### Data for analysis
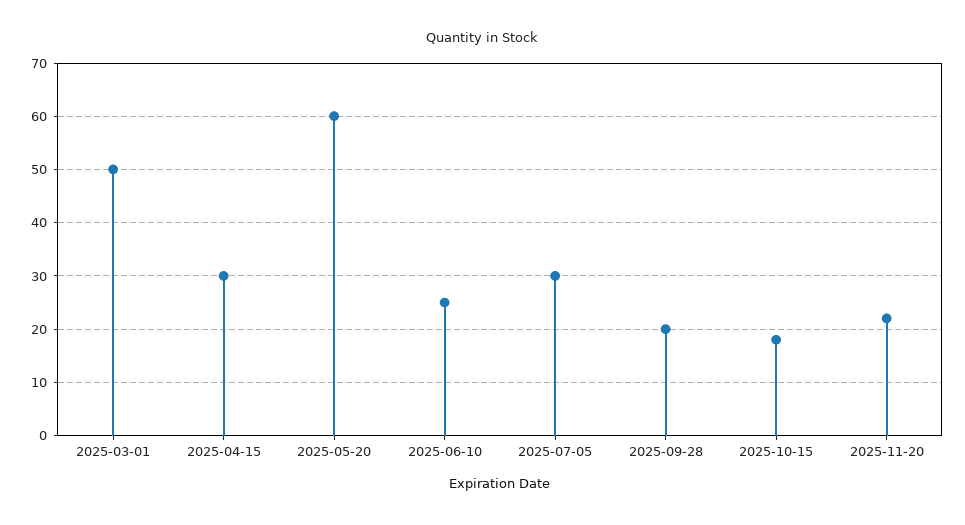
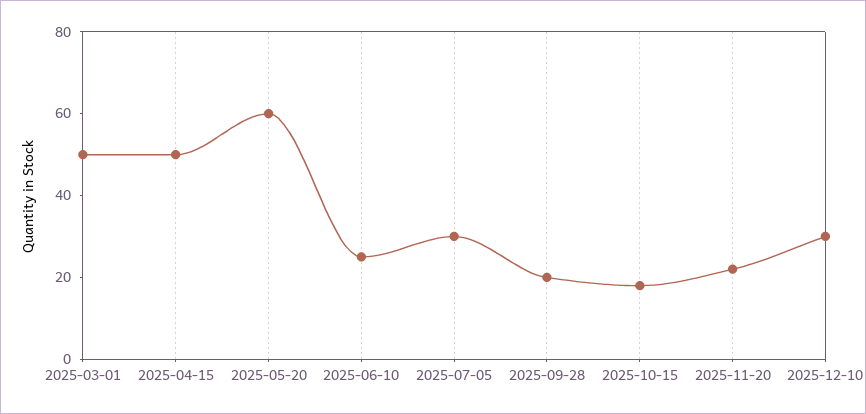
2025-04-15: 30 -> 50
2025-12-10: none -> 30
---
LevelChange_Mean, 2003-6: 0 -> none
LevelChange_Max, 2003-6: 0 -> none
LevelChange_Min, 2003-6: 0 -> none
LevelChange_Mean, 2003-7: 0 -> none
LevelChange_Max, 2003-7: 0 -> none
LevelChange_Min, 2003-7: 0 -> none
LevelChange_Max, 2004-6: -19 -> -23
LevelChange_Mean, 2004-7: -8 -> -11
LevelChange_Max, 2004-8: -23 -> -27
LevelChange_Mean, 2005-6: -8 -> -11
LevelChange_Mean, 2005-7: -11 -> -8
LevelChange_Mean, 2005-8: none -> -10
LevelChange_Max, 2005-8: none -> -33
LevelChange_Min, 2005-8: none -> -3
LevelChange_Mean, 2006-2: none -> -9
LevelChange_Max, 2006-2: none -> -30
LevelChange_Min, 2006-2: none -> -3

### About this task
Copy range, inclusive: the line holding "LevelChange_Min, 2003-6: 0 -> none" to the line holding "LevelChange_Min, 2006-2: none -> -3". Reproduce exactly those lines of the records above and no others.

### Response box
LevelChange_Min, 2003-6: 0 -> none
LevelChange_Mean, 2003-7: 0 -> none
LevelChange_Max, 2003-7: 0 -> none
LevelChange_Min, 2003-7: 0 -> none
LevelChange_Max, 2004-6: -19 -> -23
LevelChange_Mean, 2004-7: -8 -> -11
LevelChange_Max, 2004-8: -23 -> -27
LevelChange_Mean, 2005-6: -8 -> -11
LevelChange_Mean, 2005-7: -11 -> -8
LevelChange_Mean, 2005-8: none -> -10
LevelChange_Max, 2005-8: none -> -33
LevelChange_Min, 2005-8: none -> -3
LevelChange_Mean, 2006-2: none -> -9
LevelChange_Max, 2006-2: none -> -30
LevelChange_Min, 2006-2: none -> -3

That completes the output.